Out on the old Mission at Prosperous a copse of gum trees had remembered everything for two centuries. August didn’t know all that the trees had seen. She didn’t remember the whirly-whirlies throwing dust about the paddocks, those small harmless tornadoes, that as a child were an almost permanent fixture. Most farmhouses in Massacre Plains were on the grid and buzzed endlessly; others further out, like Southerly and Prosperous, would come alive with the spit and start of the generator. She remembered the constant chug of electricity. And she remembered—or wanted to remember—the cool of the river Murrumby. Poppy used to call the Murrumby River the Big Water, and it had once flowed through the country, from state to state, south to north. August’s memory of the river was faint since the water had ceased flowing since she was a girl, and not just because of the Dam Built but because of the Rain Gone. And some say because enough people cry water in this whole region, Murrumby thinks she’s not needed at all.

August stopped for supplies before the turn-off, wanted not to buy cigarettes but knew she would. The outside of the convenience store was wrapped in green netting, like an art installation, she thought. On the pavement, more green mesh was for sale; huge rolls leaned against each other, just as bundles of fabric do, or she imagined, people starboard on a sinking ship. Beside the bolts of green were crates of plastic rip-ties that she recognized as those that policemen used to carry on weekend nights.

She fumbled with the mesh hanging over the shop doors as she exited and came face-to-face with another customer, keys in hand, entering the store. He was an elderly man, and he stumbled back, startled, as August drew the screen aside.

“Sorry,” she offered, and put her hand out toward him, suspended in the air. He steadied himself without her help and studied her face briefly.

“Now, you must be a Gondiwindi girl,” he said, saccharine as butterscotch.

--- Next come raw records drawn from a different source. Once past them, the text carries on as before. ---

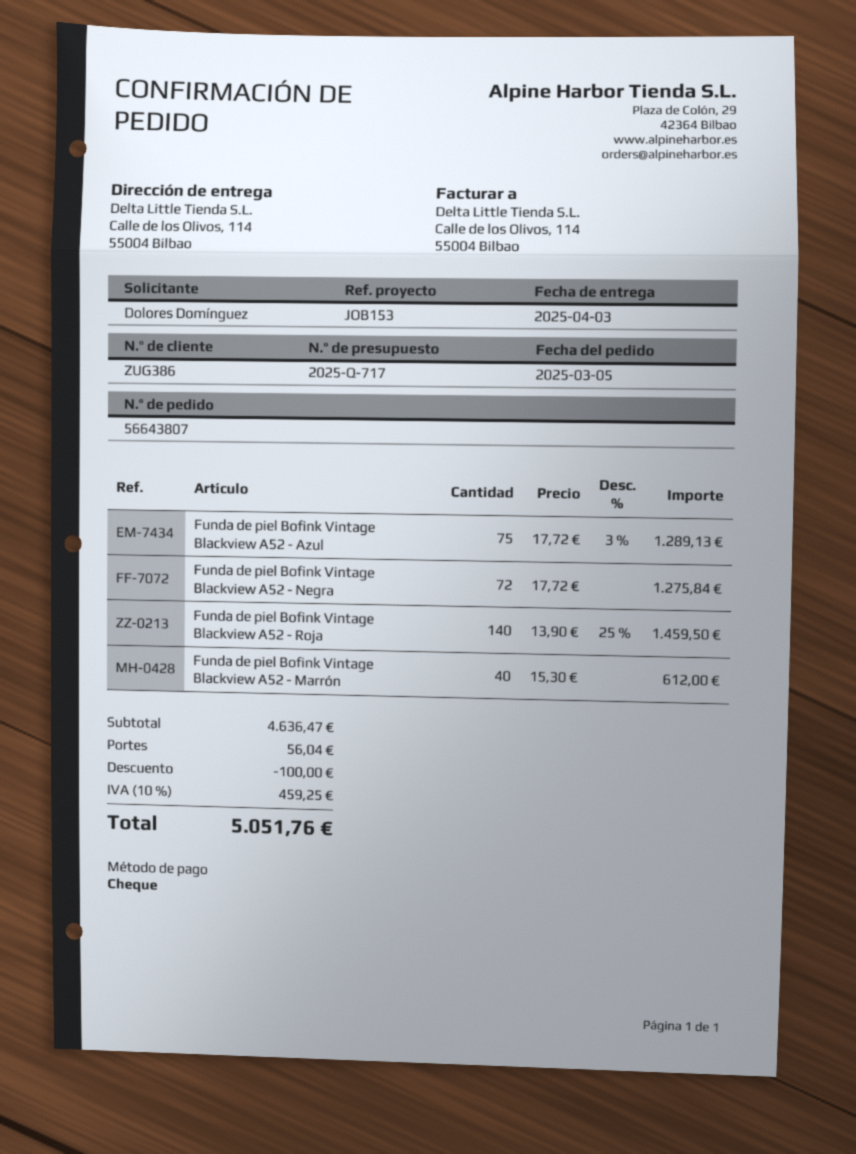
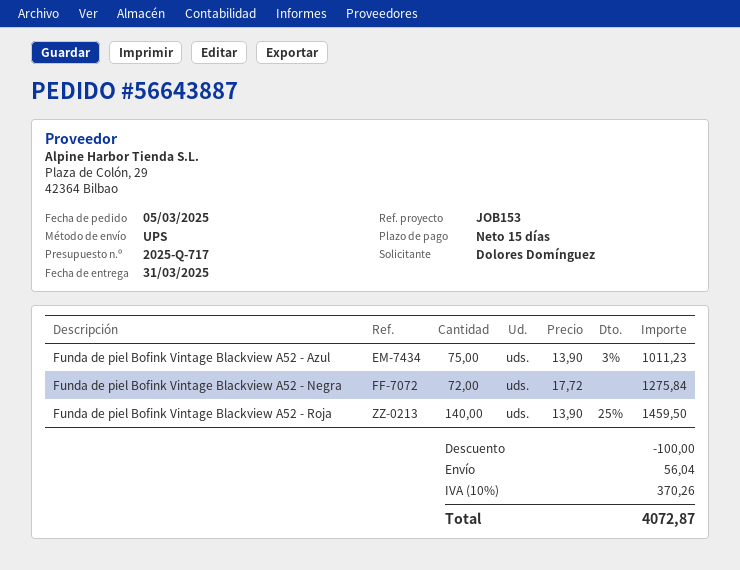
order number: 56643807 -> 56643887
delivery date: 2025-04-03 -> 2025-03-31
Funda de piel Bofink Vintage Blackview A52 - Azul: 75 x 17.72 - 3% = 1289.13 -> 75 x 13.90 - 3% = 1011.23
Funda de piel Bofink Vintage Blackview A52 - Marrón: 40 x 15.30 = 612.00 -> none
tax: 10% = 459.25 -> 10% = 370.26
total: 5051.76 -> 4072.87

August gave a short nod, clutching the bag of groceries to her chest, dipping her chin into the crumple of foodstuffs.

“I know a Gondiwindi face when I see one.” He gave a small smile as if it were a compliment. “Pass on our condolences from the church.”

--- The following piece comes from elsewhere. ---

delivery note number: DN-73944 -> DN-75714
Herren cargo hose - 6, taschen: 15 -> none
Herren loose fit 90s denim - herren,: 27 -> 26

“I will. Thank you . . .” she hadn’t known what mark of respect to bestow upon someone she didn’t know; she settled with, “Sir, thanks sir.”

August turned before he grabbed at the air like an afterthought were floating away. “God bless,” he added. August got a distinctly awful feeling of pins and needles and could taste the smell of his acetone skin. She walked away without another word. Locals who didn’t pay her any attention carried bundles for their own shopfronts. A couple of men crouched at their utes by the gas pumps, fixing mesh cut-offs onto their engine vents. August took in the clear, blue sky—the locusts were yet to arrive.